Records: Begin
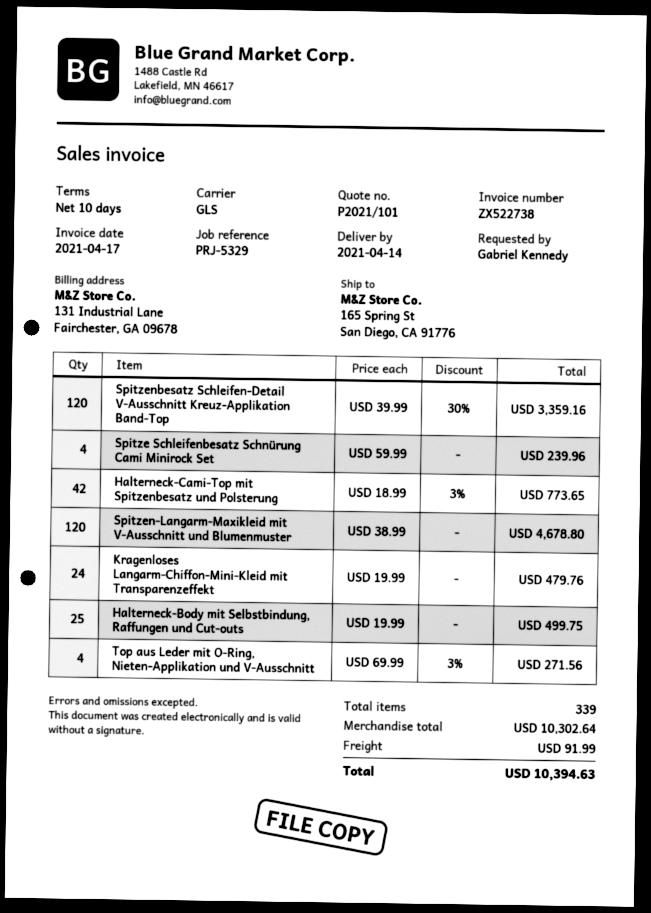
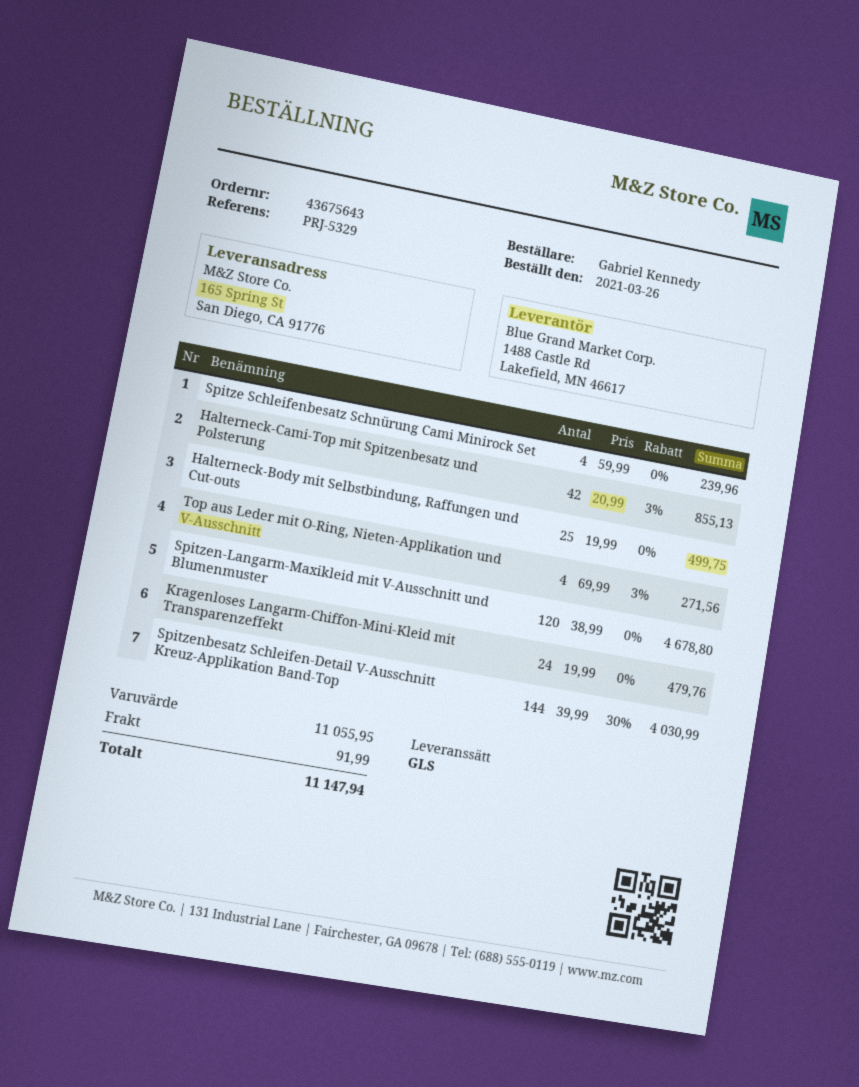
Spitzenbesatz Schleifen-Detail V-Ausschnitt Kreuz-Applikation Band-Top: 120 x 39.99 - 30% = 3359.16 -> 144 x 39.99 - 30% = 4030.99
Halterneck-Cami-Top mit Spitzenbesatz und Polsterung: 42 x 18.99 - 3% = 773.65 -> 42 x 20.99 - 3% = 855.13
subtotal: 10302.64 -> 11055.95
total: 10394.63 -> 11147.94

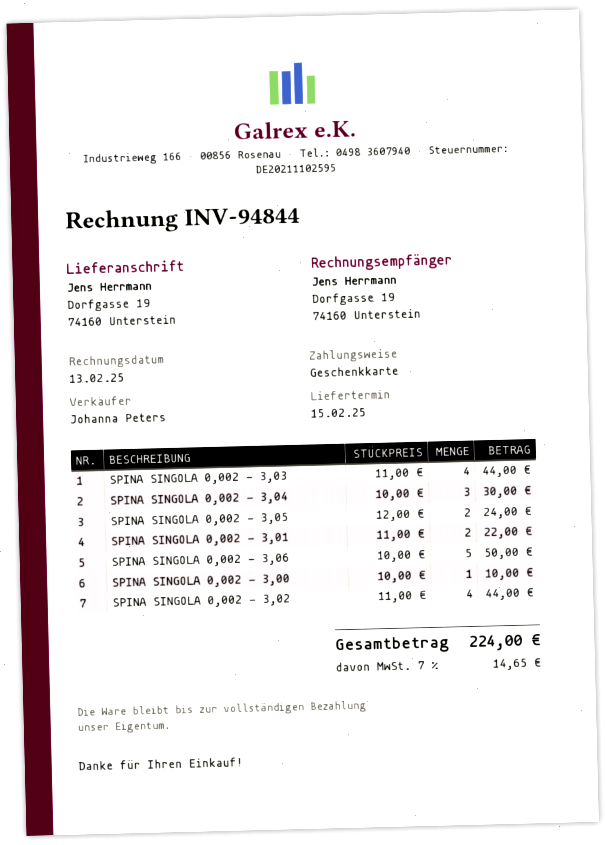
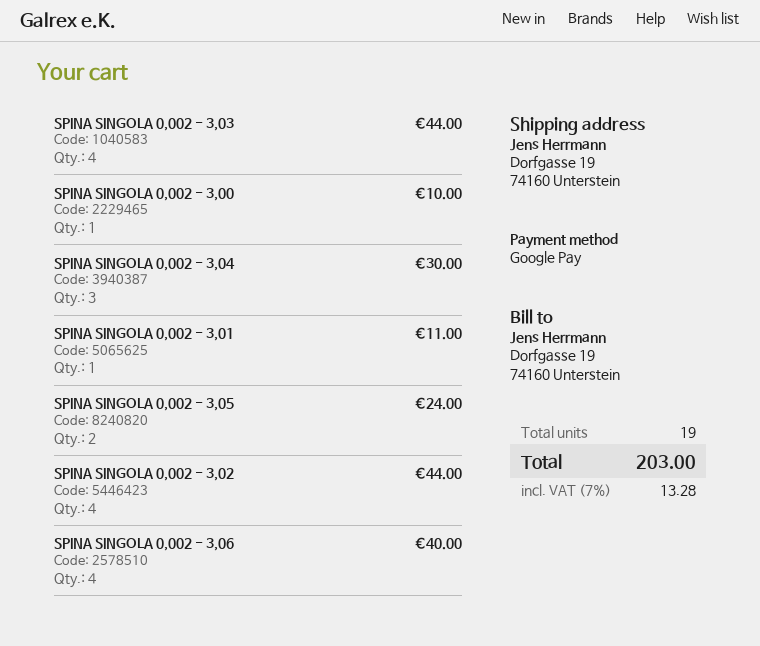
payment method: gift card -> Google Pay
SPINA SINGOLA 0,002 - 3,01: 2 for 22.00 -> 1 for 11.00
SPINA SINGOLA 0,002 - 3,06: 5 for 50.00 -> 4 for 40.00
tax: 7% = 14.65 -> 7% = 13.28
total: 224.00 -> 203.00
Records: End
*Work item*: From the line containing "total: 10394.63 -> 11147.94" down to the final line of the material above, reproduce each line exactly and include no images.

*Output of the task*:
total: 10394.63 -> 11147.94

payment method: gift card -> Google Pay
SPINA SINGOLA 0,002 - 3,01: 2 for 22.00 -> 1 for 11.00
SPINA SINGOLA 0,002 - 3,06: 5 for 50.00 -> 4 for 40.00
tax: 7% = 14.65 -> 7% = 13.28
total: 224.00 -> 203.00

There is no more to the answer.